A inclusão social de alunos portadores de necessidades especiais vem ganhando cada vez mais espaço, principalmente nas salas de aula. Na escola de ensino básico Hercílio Luz, em Tubarão, além do atendimento a estudantes cadeirantes, surdos e mudos, há um outro diferencial: um professor gago.

Rodrigo Vargas de Souza é formado em biologia e trabalha a disciplina de ciências com os alunos de 5ª a 8ª séries. Ele sofre com a gagueira desde a infância. “Passei por muitas situações complicadas, de preconceito. As pessoas tiravam sarro, faziam gracinhas. A adolescência foi uma fase muito complicada”, conta. As dificuldades ficaram ainda maiores durante a universidade. “Apresentar um trabalho era um verdadeiro sufoco. Quanto mais nervoso e estressado eu fico, mais eu gaguejo”, relata.

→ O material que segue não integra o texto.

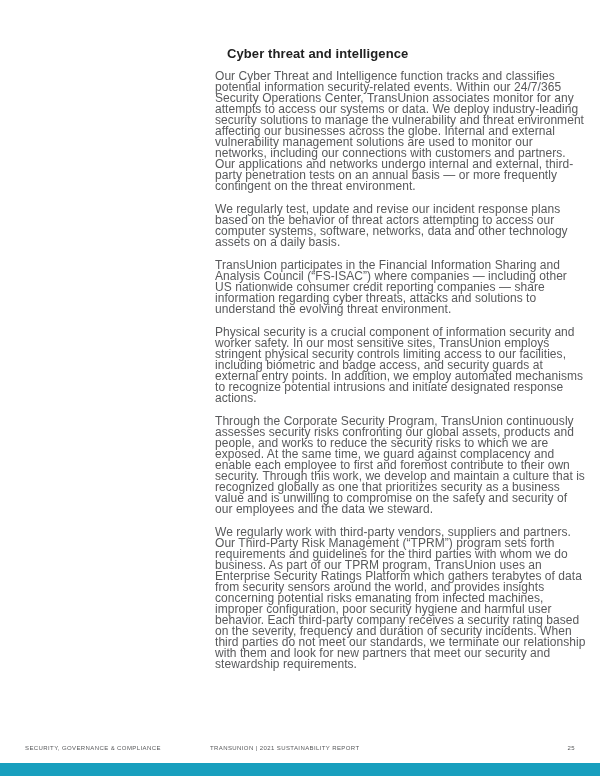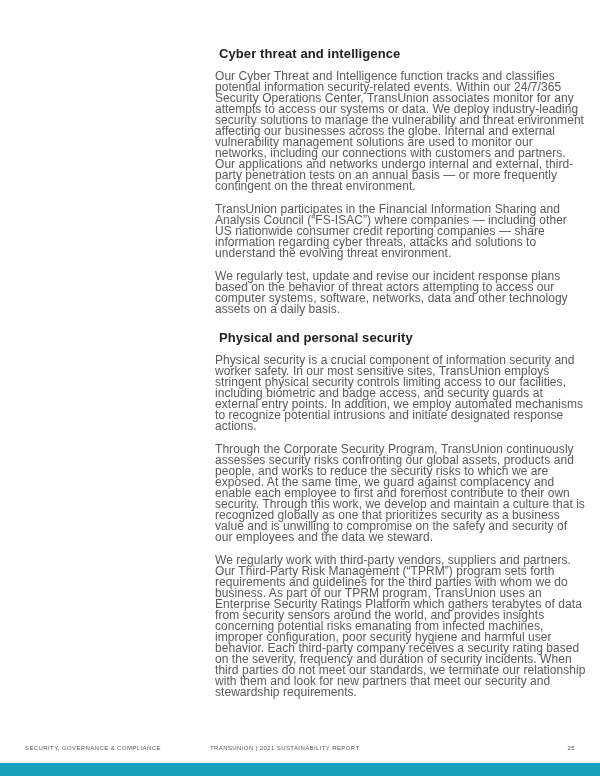--- a/index.html
+++ b/index.html
@@ -27,7 +27,7 @@
     font-weight: bold;
     color: #212121;
     letter-spacing: 0.1px;
-    margin: 16px 0 10px 4px;
+    margin: 16px 0 10px 12px;
     line-height: 14px;
   }
   .section-heading.first {

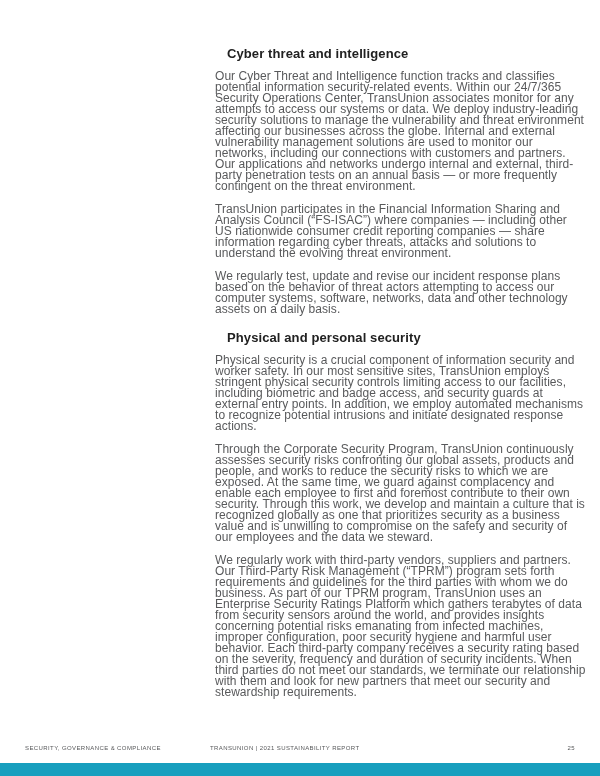--- a/index.html
+++ b/index.html
@@ -83,8 +83,8 @@
     <div>
       <h2 class="section-heading first" style="color: rgb(33, 33, 33);">Cyber threat and intelligence</h2>
       <p class="body-paragraph" style="color: rgb(88, 89, 91);">Our Cyber Threat and Intelligence function tracks and classifies potential information security-related events. Within our 24/7/365 Security Operations Center, TransUnion associates monitor for any attempts to access our systems or data. We deploy industry-leading security solutions to manage the vulnerability and threat environment affecting our businesses across the globe. Internal and external vulnerability management solutions are used to monitor our networks, including our connections with customers and partners. Our applications and networks undergo internal and external, third-party penetration tests on an annual basis — or more frequently contingent on the threat environment.</p>
+      <p class="body-paragraph" style="color: rgb(88, 89, 91);">We regularly test, update and revise our incident response plans based on the behavior of threat actors attempting to access our computer systems, software, networks, data and other technology assets on a daily basis.</p>
       <p class="body-paragraph" style="color: rgb(88, 89, 91);">TransUnion participates in the Financial Information Sharing and Analysis Council (“FS-ISAC”) where companies — including other US nationwide consumer credit reporting companies — share information regarding cyber threats, attacks and solutions to understand the evolving threat environment.</p>
-      <p class="body-paragraph" style="color: rgb(88, 89, 91);">We regularly test, update and revise our incident response plans based on the behavior of threat actors attempting to access our computer systems, software, networks, data and other technology assets on a daily basis.</p>
     </div>
 
     <div>

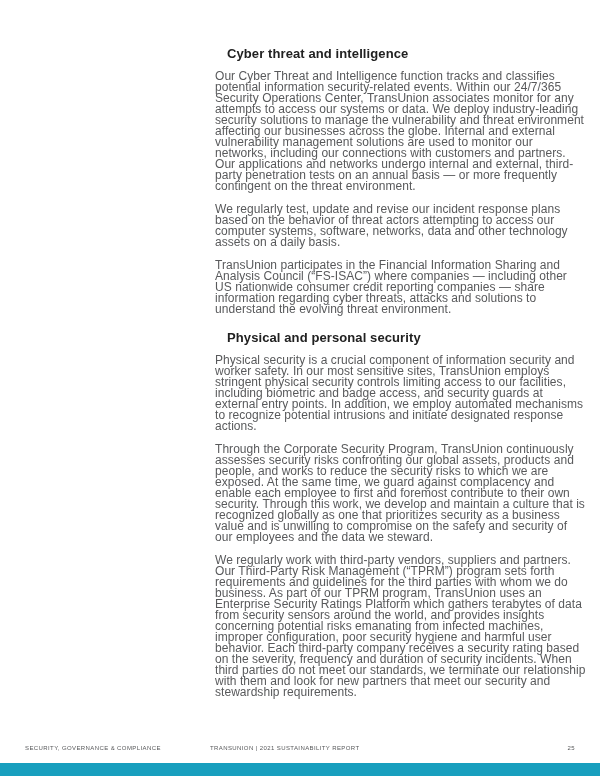--- a/index.html
+++ b/index.html
@@ -88,7 +88,6 @@
     </div>
 
     <div>
-      <h2 class="section-heading" style="color: rgb(33, 33, 33);">Physical and personal security</h2>
       <p class="body-paragraph" style="color: rgb(88, 89, 91);">Physical security is a crucial component of information security and worker safety. In our most sensitive sites, TransUnion employs stringent physical security controls limiting access to our facilities, including biometric and badge access, and security guards at external entry points. In addition, we employ automated mechanisms to recognize potential intrusions and initiate designated response actions.</p>
       <p class="body-paragraph" style="color: rgb(88, 89, 91);">Through the Corporate Security Program, TransUnion continuously assesses security risks confronting our global assets, products and people, and works to reduce the security risks to which we are exposed. At the same time, we guard against complacency and enable each employee to first and foremost contribute to their own security. Through this work, we develop and maintain a culture that is recognized globally as one that prioritizes security as a business value and is unwilling to compromise on the safety and security of our employees and the data we steward.</p>
     </div>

Com acompanhamento de fonoaudióloga, Rodrigo está hoje mais fluente. E parte dessa superação veio na sala de aula. “Os alunos sentem-se à vontade comigo, principalmente aqueles que têm algum tipo de deficiência, surdos, mudos. Eles vêem que podem superar, ter uma carreira. Eu também consigo entender o que os alunos sentem, as dificuldades que eles têm. Quando estou com os alunos, dificilmente gaguejo, até porque falo bastante”, revela.